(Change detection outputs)

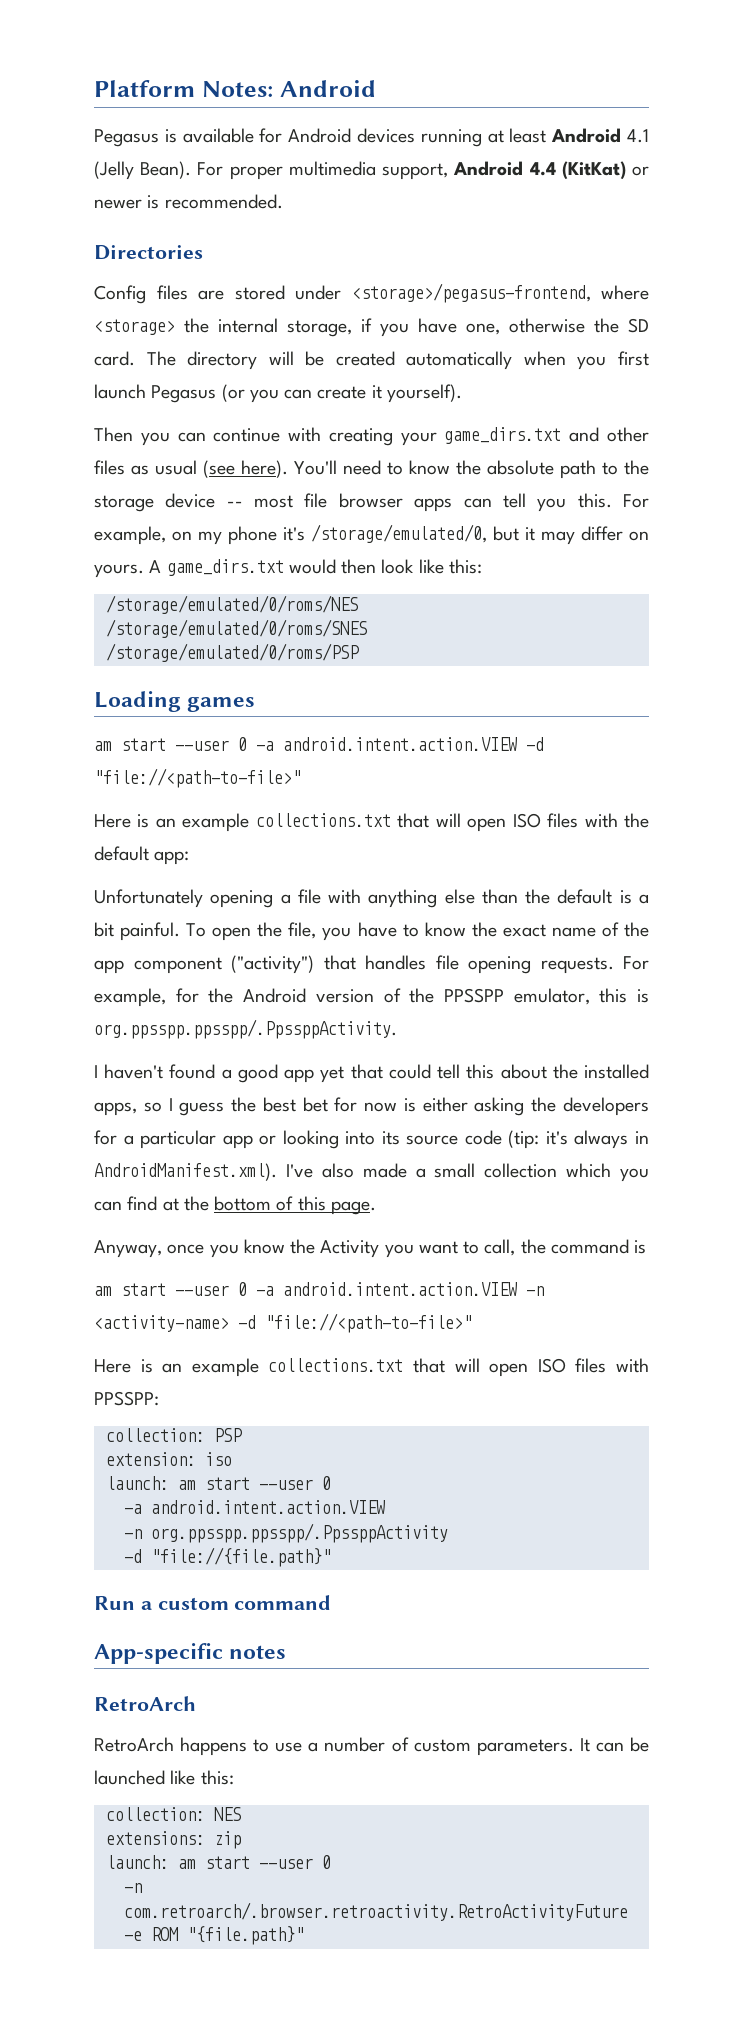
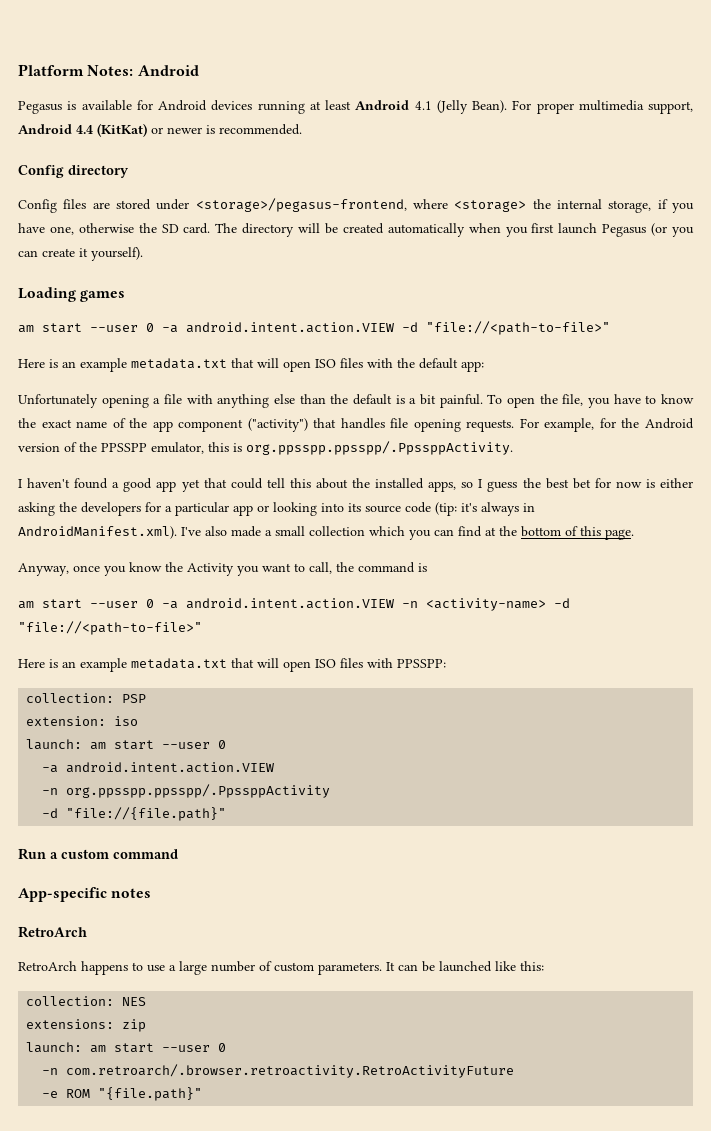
[94,245,203,260] Directories -> [18,165,129,178] Config directory
[94,427,649,446] [94,460,649,479] [94,493,650,512] [94,524,649,545] [94,559,482,578] [105,595,358,614] [105,619,367,638] [105,643,359,662] // Then you can continue with creating your game_dirs.txt and other files as usual (see here). You'll need to know the absolute path to the storage device -- most file browser apps can tell you this. For example, on my phone it's /storage/emulated/0, but it may differ on yours. A game_dirs.txt would then look like this: // /storage/emulated/0/roms/NES // /storage/emulated/0/roms/SNES // /storage/emulated/0/roms/PSP -> (143, 254) none
[255,813,391,827] collections.txt -> [131,358,227,369] metadata.txt
[268,1358,404,1372] collections.txt -> [131,658,227,669] metadata.txt
(319, 1747) none -> [179,961,207,975] large

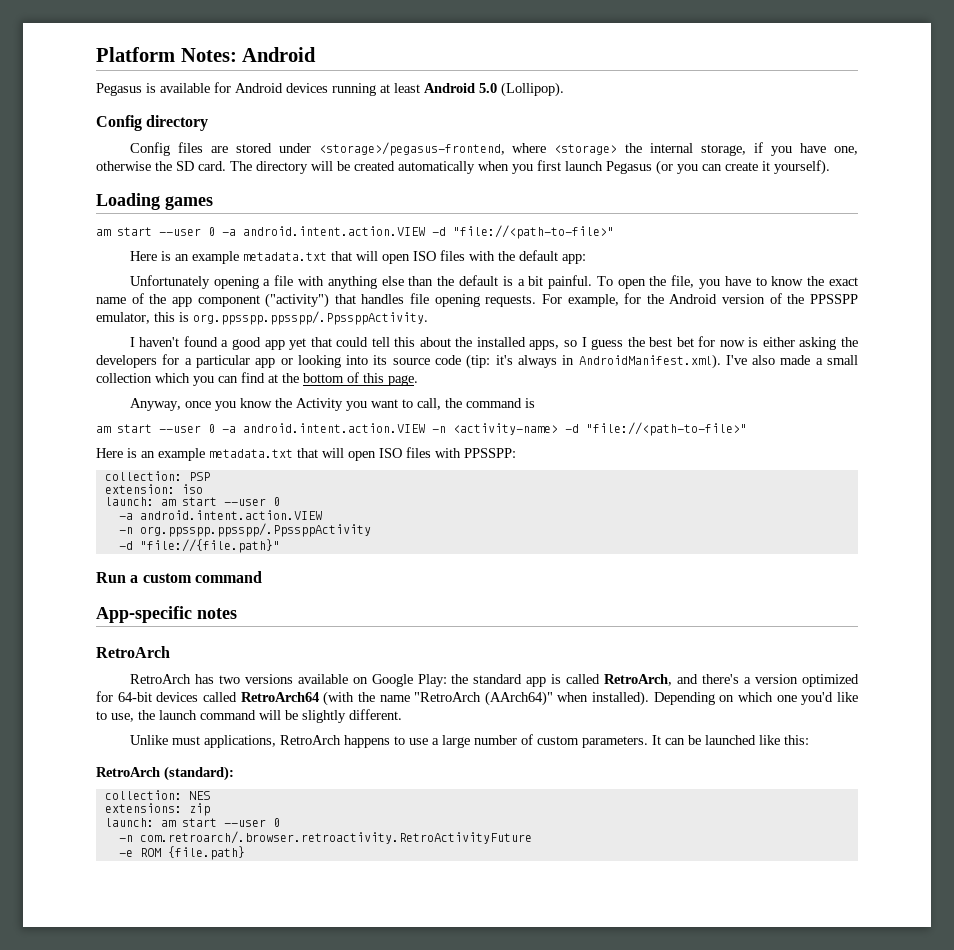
[414,100,693,114] [18,123,302,137] 4.1 (Jelly Bean). For proper multimedia support, Android 4.4 (KitKat) or newer is recommended. -> [479,82,564,97] 5.0 (Lollipop).
(77, 966) none -> [194,674,859,687] [96,691,858,706] [96,709,402,723] [129,735,341,748] has two versions available on Google Play: the standard app is called RetroArch, and there's a version optimized for 64-bit devices called RetroArch64 (with the name "RetroArch (AArch64)" when installed). Depending on which one you'd like to use, the launch command will be slightly different. // Unlike must applications, RetroArch
(544, 966) none -> [96,766,234,781] // RetroArch (standard):
[98,1087,203,1101] "{file.path}" -> [167,846,245,860] {file.path}

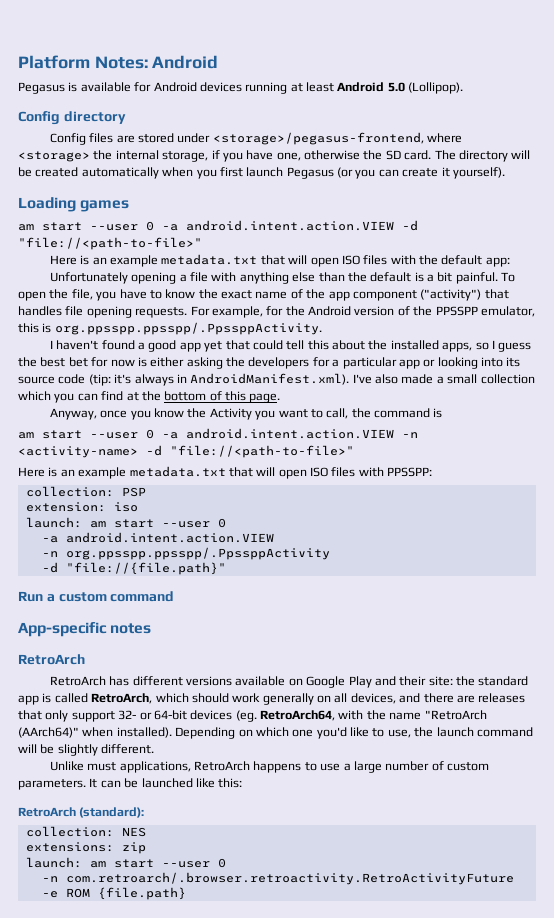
[218,675,240,684] two -> [132,676,183,686] different
[417,674,447,687] Play: -> [348,676,453,688] Play and their site:
[677,674,859,687] [96,691,355,706] and there's a version optimized for 64-bit devices called RetroArch64 (with -> [155,693,526,705] [18,710,364,722] which should work generally on all devices, and there are releases that only support 32- or 64-bit devices (eg. RetroArch64, with

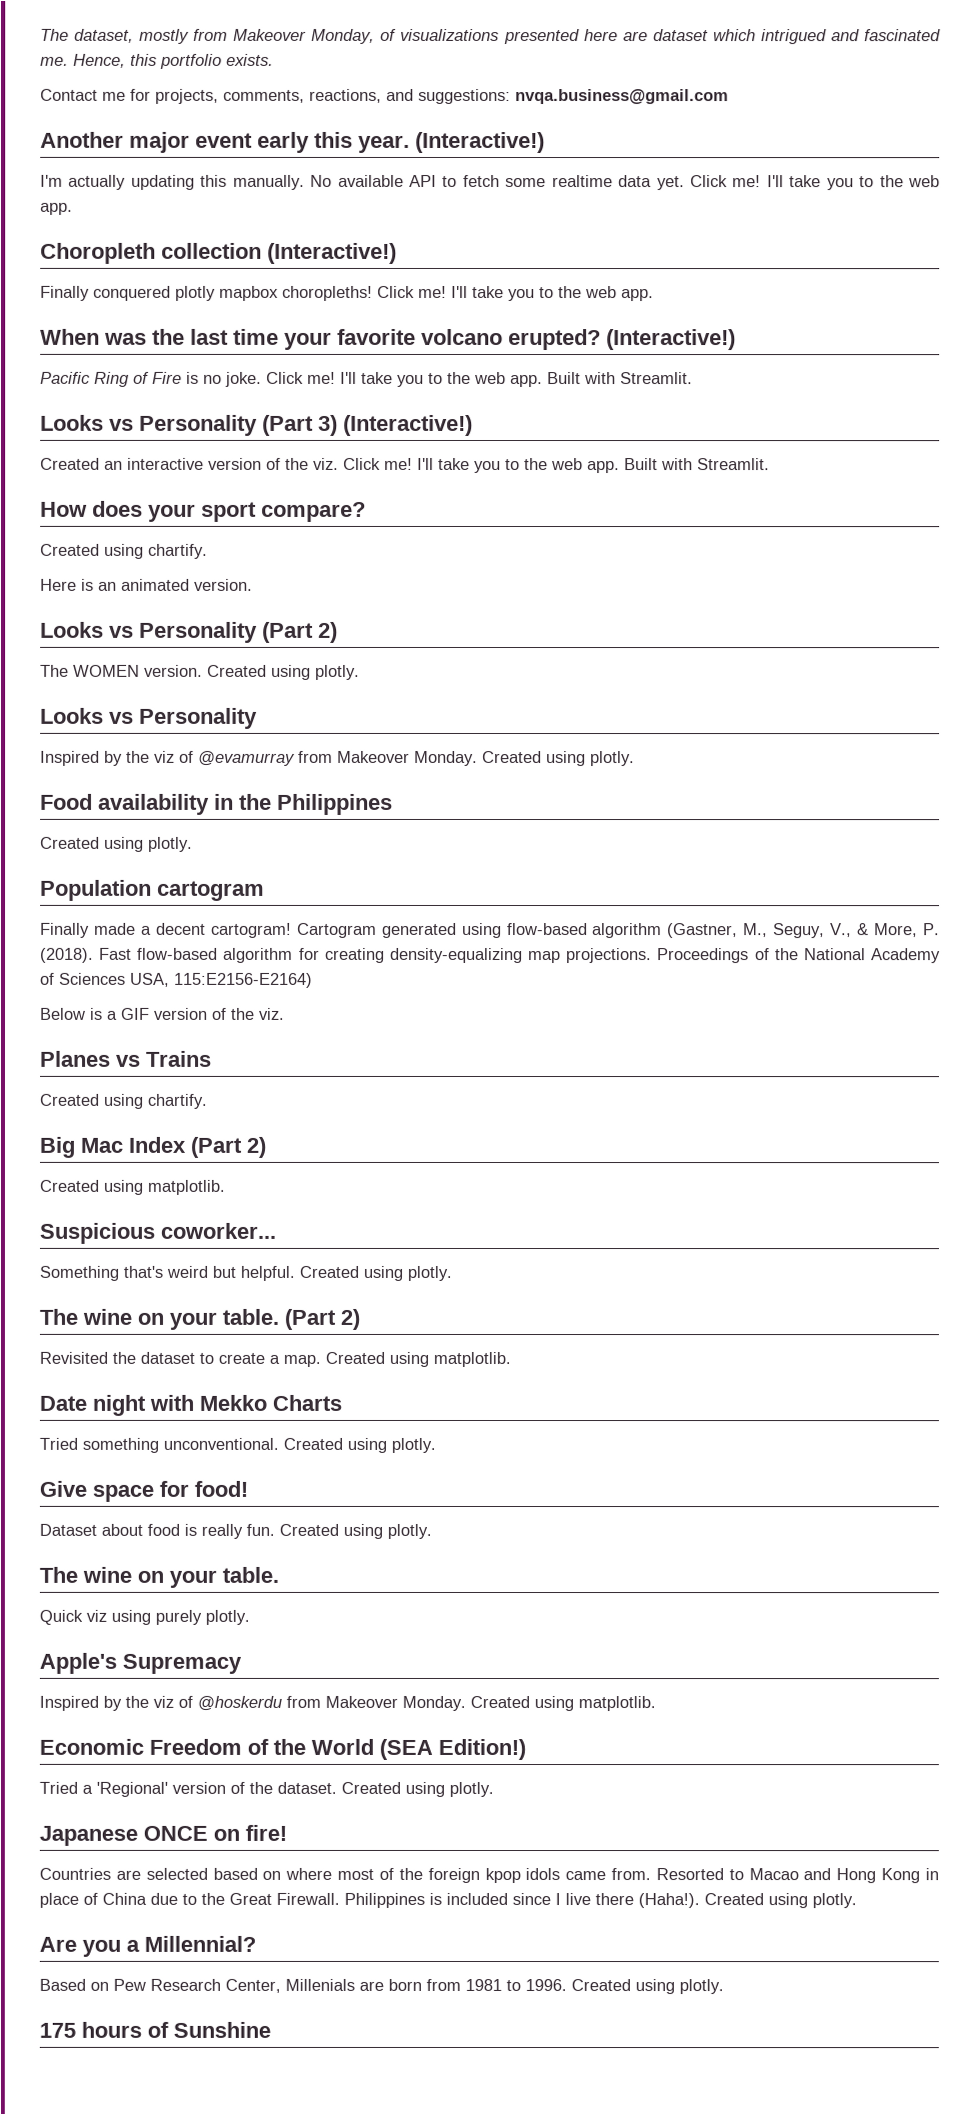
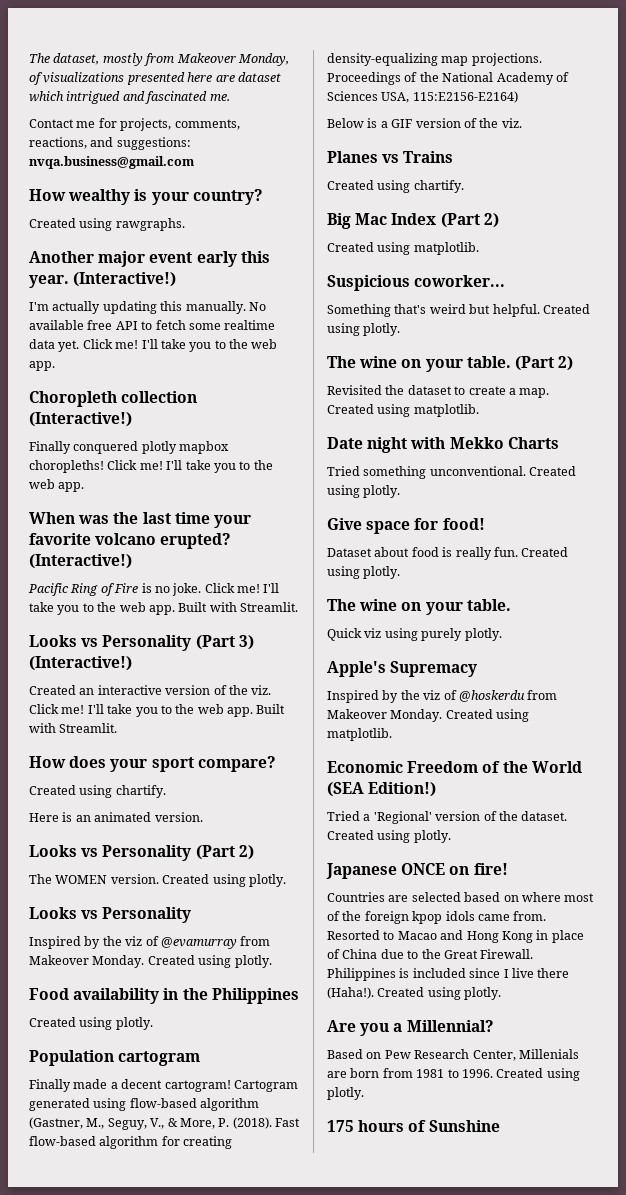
[73,53,274,69] Hence, this portfolio exists. -> (230, 97) none
(729, 97) none -> [29,189,263,205] [29,218,185,231] // How wealthy is your country? // Created using rawgraphs.
(404, 180) none -> [87,320,113,330] free

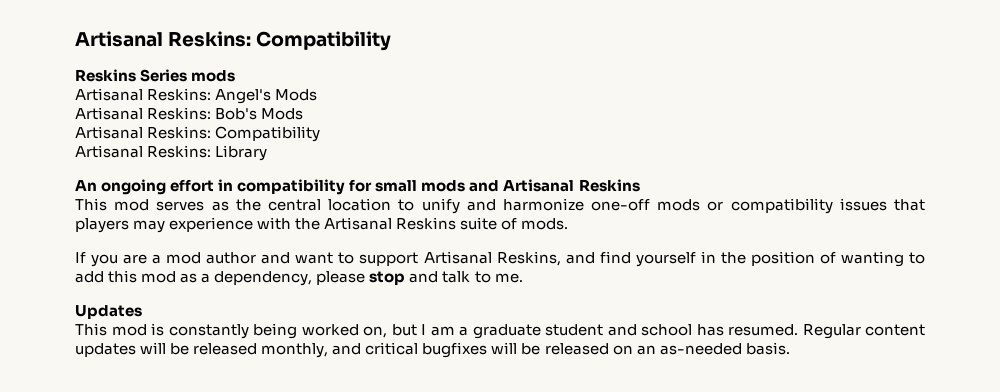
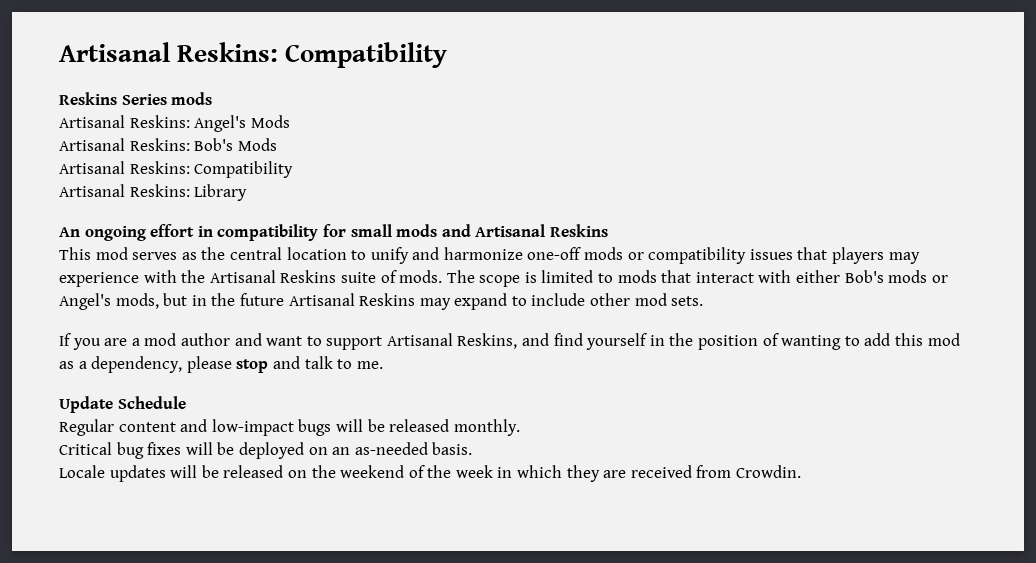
(569, 224) none -> [446,270,948,287] [59,293,704,310] The scope is limited to mods that interact with either Bob's mods or Angel's mods, but in the future Artisanal Reskins may expand to include other mod sets.
[75,305,142,319] [75,323,925,339] [75,342,790,358] Updates // This mod is constantly being worked on, but I am a graduate student and school has resumed. Regular content updates will be released monthly, and critical bugfixes will be released on an as-needed basis. -> [59,396,186,413] [59,419,520,436] [59,442,473,459] [59,465,802,482] Update Schedule // Regular content and low-impact bugs will be released monthly. // Critical bug fixes will be deployed on an as-needed basis. // Locale updates will be released on the weekend of the week in which they are received from Crowdin.

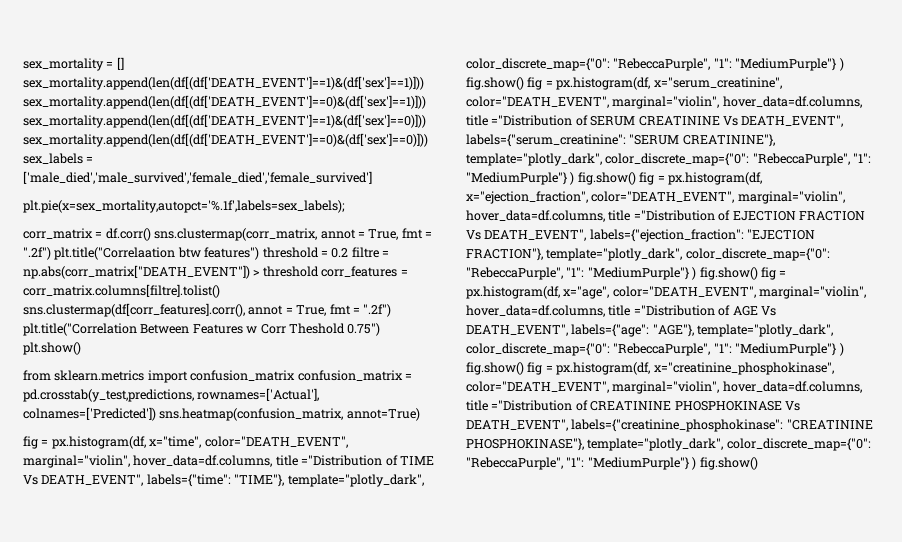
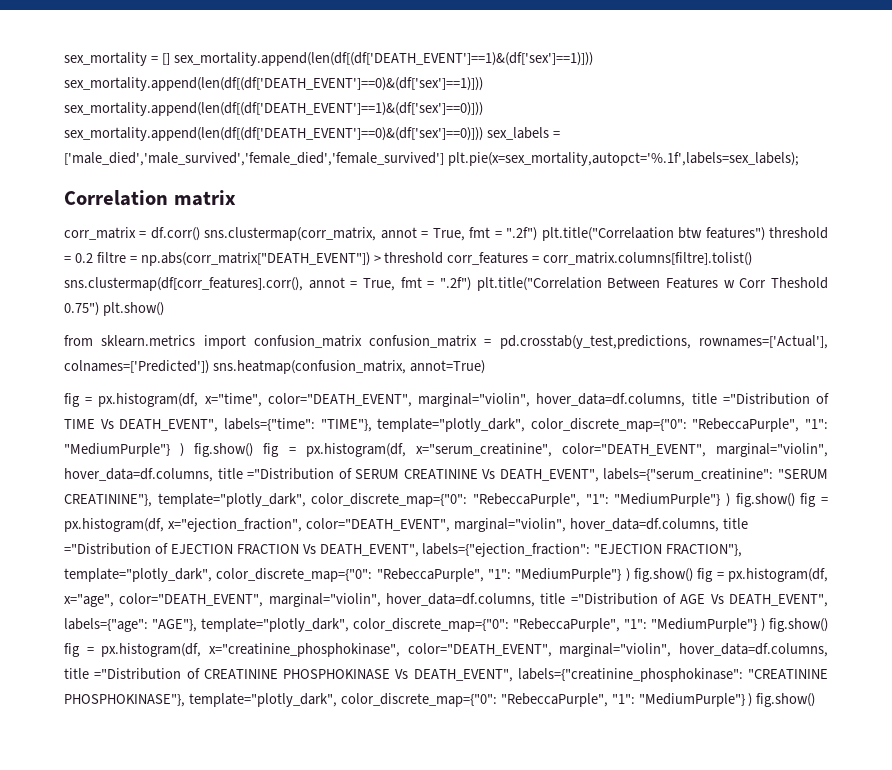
[23,200,345,213] // plt.pie(x=sex_mortality,autopct='%.1f',labels=sex_labels); -> [447,152,799,166] [64,190,236,206] plt.pie(x=sex_mortality,autopct='%.1f',labels=sex_labels); // Correlation matrix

What is needed – Would you output the lines above from the line holding "[417,674,447,687] Play: ->" up to and including the line holding "[73,53,274,69] Hence, this", exactly and only those, with no pictures?

Output –
[417,674,447,687] Play: -> [348,676,453,688] Play and their site:
[677,674,859,687] [96,691,355,706] and there's a version optimized for 64-bit devices called RetroArch64 (with -> [155,693,526,705] [18,710,364,722] which should work generally on all devices, and there are releases that only support 32- or 64-bit devices (eg. RetroArch64, with

[73,53,274,69] Hence, this portfolio exists. -> (230, 97) none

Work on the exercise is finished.